Lessons from the CoP-11
Why is the success rate of massive global meetings like the ongoing CoP of biodiversity abysmally low? There are many reasons but the main one is the official superciliousness that tabs the issue a high-brow status, leaving the real stakeholders — common people — away.
Take for instance the CoP in Hyderabad. A year and half ago the city was allotted to host the event. The State, the Centre, the City administrations had a golden chance to use the occasion to make people aware of the need to have biological diversity. All things on earth are finite and all creatures live by this rule, except the technological man. Mindless exploitation of the flora and fauna, therefore, leads to imbalance and that ultimately affects the human race.
What all we saw was an advertisement gimmick. Chief Minister Kiran Kumar Reddy was portrayed welcoming the delegates to “Hyderabad, the city of biodiversity”. I have often wondered, what if a keen observer among the delegates asked the Chief Minister, what happened to crows and vultures. The CM may look puzzled.
The government, be it Centre, or State, or local, played a Rip-Van-Winkle. No efforts were made to inculcate the need to preserve the urban flora and fauna. Why, even a few days before the CoP, a massive banyan tree was axed in the City for the atrocious reason that the tree was sucking bore well water! Need we a better example of the environmental apathy of citizens?
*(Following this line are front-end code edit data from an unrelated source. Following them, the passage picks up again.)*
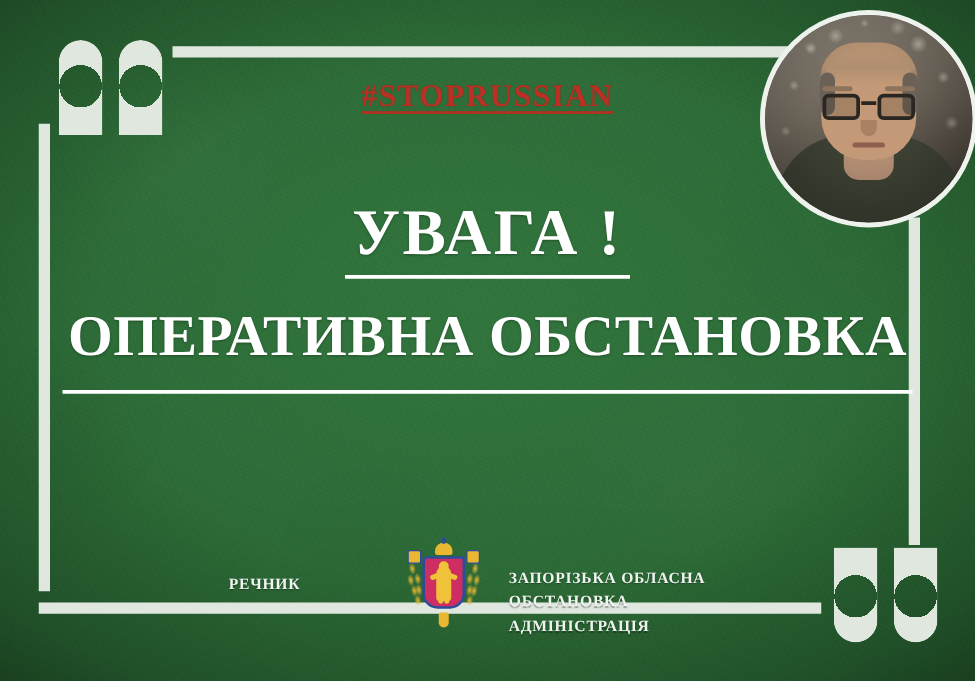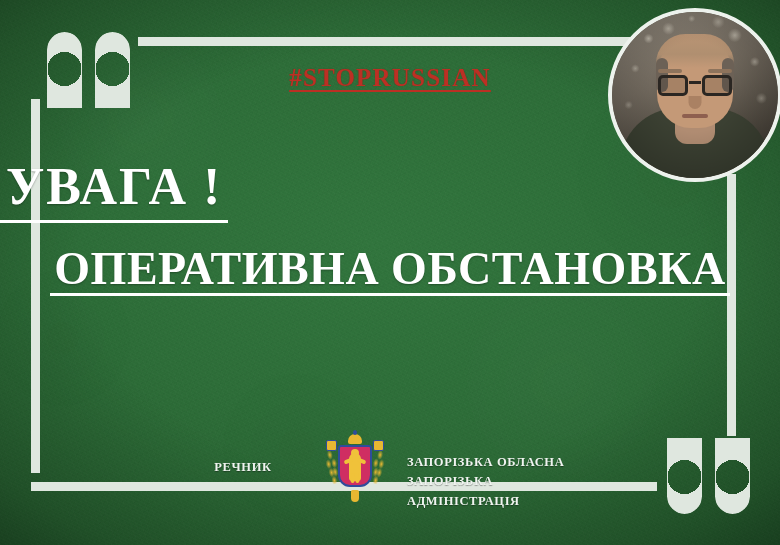"УВАГА !" .headline-wrap { text-align: left -> center }
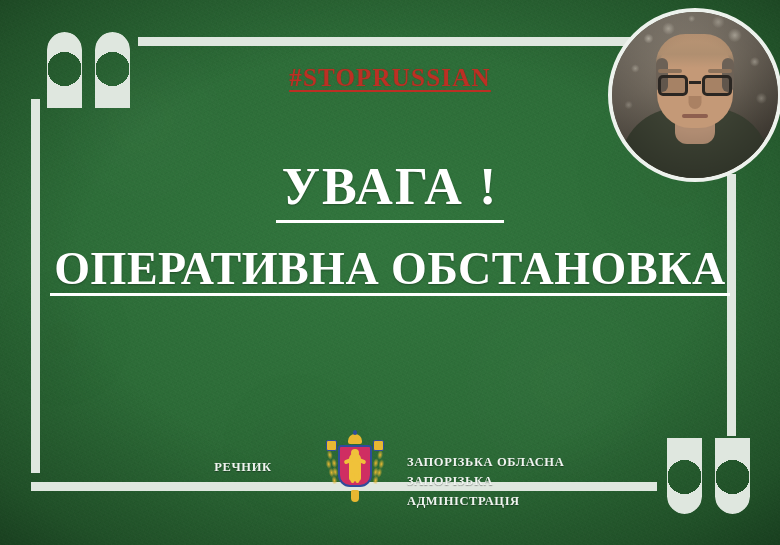"ОПЕРАТИВНА ОБСТАНОВКА" .subheadline { padding: 0 4px 0 4px -> 0 4px 19px 4px }
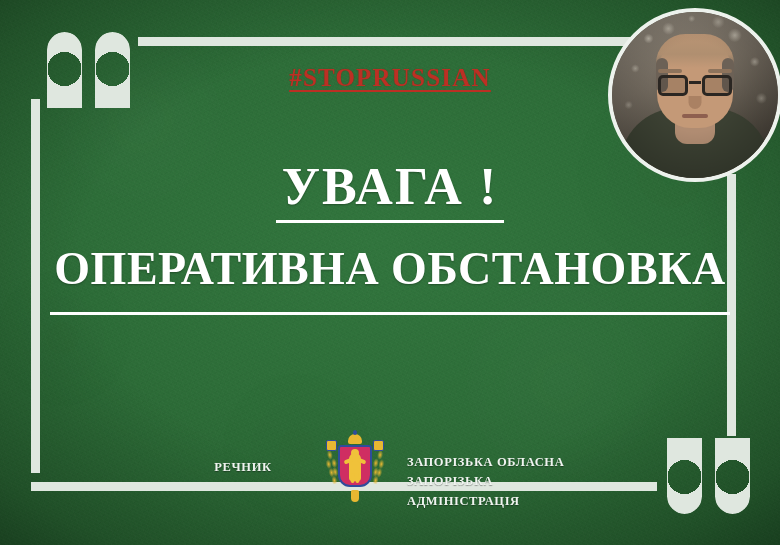"РЕЧНИК" .footer-left { text-align: center -> left }
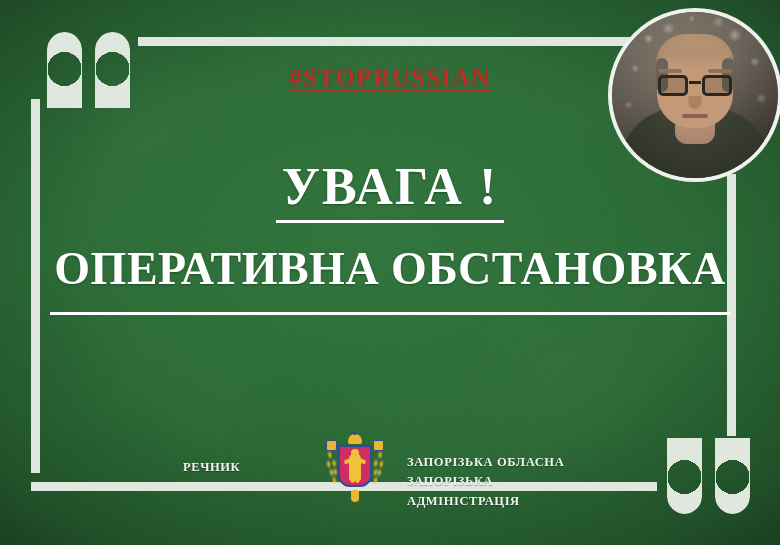"ЗАПОРІЗЬКА АДМІНІСТРАЦІЯ" div { text: ЗАПОРІЗЬКА -> ОБСТАНОВКА }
This apart, the occasion could also be used to infuse in citizens civic sense. Everybody agrees that civic sense is woefully lacking in Hyderabad. The HMDA painting flyovers over and over to cover up the “bloody” stains of pan spit explains why the British used to call us “Dirty Indians!”.
No effort was made by the educational institutions and NGOs either despite both in the best of positions to do the maximum in this regard. The lack of governmental initiative and the lackadaisical attitude of educationists left out the event from their agenda. How nice would it have been if schools and NGOs organised quiz and other efforts on biodiversity to enthuse the future generation!
To my mind the only public entity that did something was the Nehru Zoological Park (Hyderabad zoo). They made special vehicles portraying biological diversity and wildlife and launched many programmes besides deciding to make entry free for children up to 14 years during the 19-day CoP.
Biological diversity is too important an issue to be left to pundits. It is a matter of survival of man, and each one of us has to understand that we depend on each other — every form of life. Awareness is the key. If there is awareness that the loss of a tree is a tragedy, things will change. Today, the rich but illiterate people building homes or offices on either side of arterial roads axe a 100-year-old tree without compunction because it “blocks the view”! Could it get any worse?
Belated though, the civic administration must capture this historical moment when the City is hosting a world conference on biodiversity, to launch a mass awareness programme that will tell in the simplest of terms: reduce pollution and preserve the flora and fauna. The alternative is doom.
Tailend
Heard at a hi-tech city joint:
A: Arre yaar! How clean has the city become! What is happening?
B: Some sort of world conference is taking place.
A: Oh… for how long?
B: I think some three weeks
A: God, I pray to Peddamma, may it continue for a year!